__Task requirements__:
Leave the pictures out. Return the rest of the listing below exactly.

[Opening Data to use section]

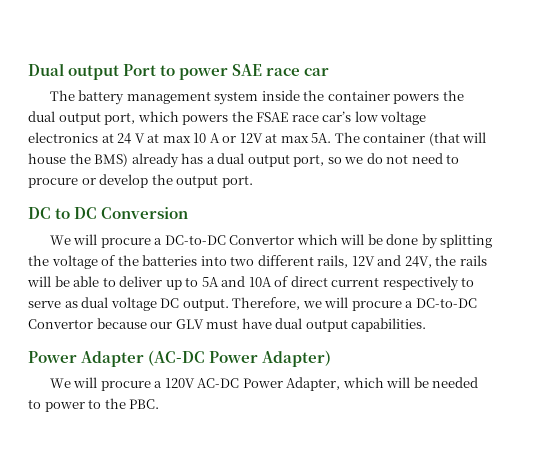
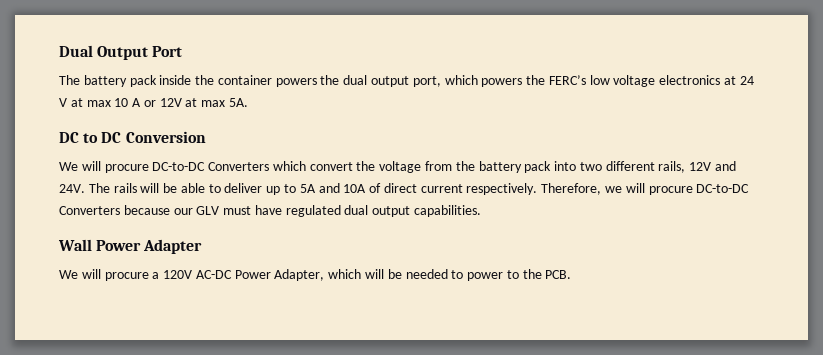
- Dual output Port to power SAE race car
+ Dual Output Port
- The battery management system inside the container powers the dual output port, which powers the FSAE race car’s low voltage electronics at 24 V at max 10 A or 12V at max 5A. The container (that will house the BMS) already has a dual output port, so we do not need to procure or develop the output port.
+ The battery pack inside the container powers the dual output port, which powers the FERC’s low voltage electronics at 24 V at max 10 A or 12V at max 5A.
- We will procure a DC-to-DC Convertor which will be done by splitting the voltage of the batteries into two different rails, 12V and 24V, the rails will be able to deliver up to 5A and 10A of direct current respectively to serve as dual voltage DC output.
+ We will procure DC-to-DC Converters which convert the voltage from the battery pack into two different rails, 12V and 24V. The rails will be able to deliver up to 5A and 10A of direct current respectively.
- Therefore, we will procure a DC-to-DC Convertor because our GLV must have dual output capabilities.
+ Therefore, we will procure DC-to-DC Converters because our GLV must have regulated dual output capabilities.
- Power Adapter (AC-DC Power Adapter)
+ Wall Power Adapter
- We will procure a 120V AC-DC Power Adapter, which will be needed to power to the PBC.
+ We will procure a 120V AC-DC Power Adapter, which will be needed to power to the PCB.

[Closing Data to use section]

__Written solution__:
- Dual output Port to power SAE race car
+ Dual Output Port
- The battery management system inside the container powers the dual output port, which powers the FSAE race car’s low voltage electronics at 24 V at max 10 A or 12V at max 5A. The container (that will house the BMS) already has a dual output port, so we do not need to procure or develop the output port.
+ The battery pack inside the container powers the dual output port, which powers the FERC’s low voltage electronics at 24 V at max 10 A or 12V at max 5A.
- We will procure a DC-to-DC Convertor which will be done by splitting the voltage of the batteries into two different rails, 12V and 24V, the rails will be able to deliver up to 5A and 10A of direct current respectively to serve as dual voltage DC output.
+ We will procure DC-to-DC Converters which convert the voltage from the battery pack into two different rails, 12V and 24V. The rails will be able to deliver up to 5A and 10A of direct current respectively.
- Therefore, we will procure a DC-to-DC Convertor because our GLV must have dual output capabilities.
+ Therefore, we will procure DC-to-DC Converters because our GLV must have regulated dual output capabilities.
- Power Adapter (AC-DC Power Adapter)
+ Wall Power Adapter
- We will procure a 120V AC-DC Power Adapter, which will be needed to power to the PBC.
+ We will procure a 120V AC-DC Power Adapter, which will be needed to power to the PCB.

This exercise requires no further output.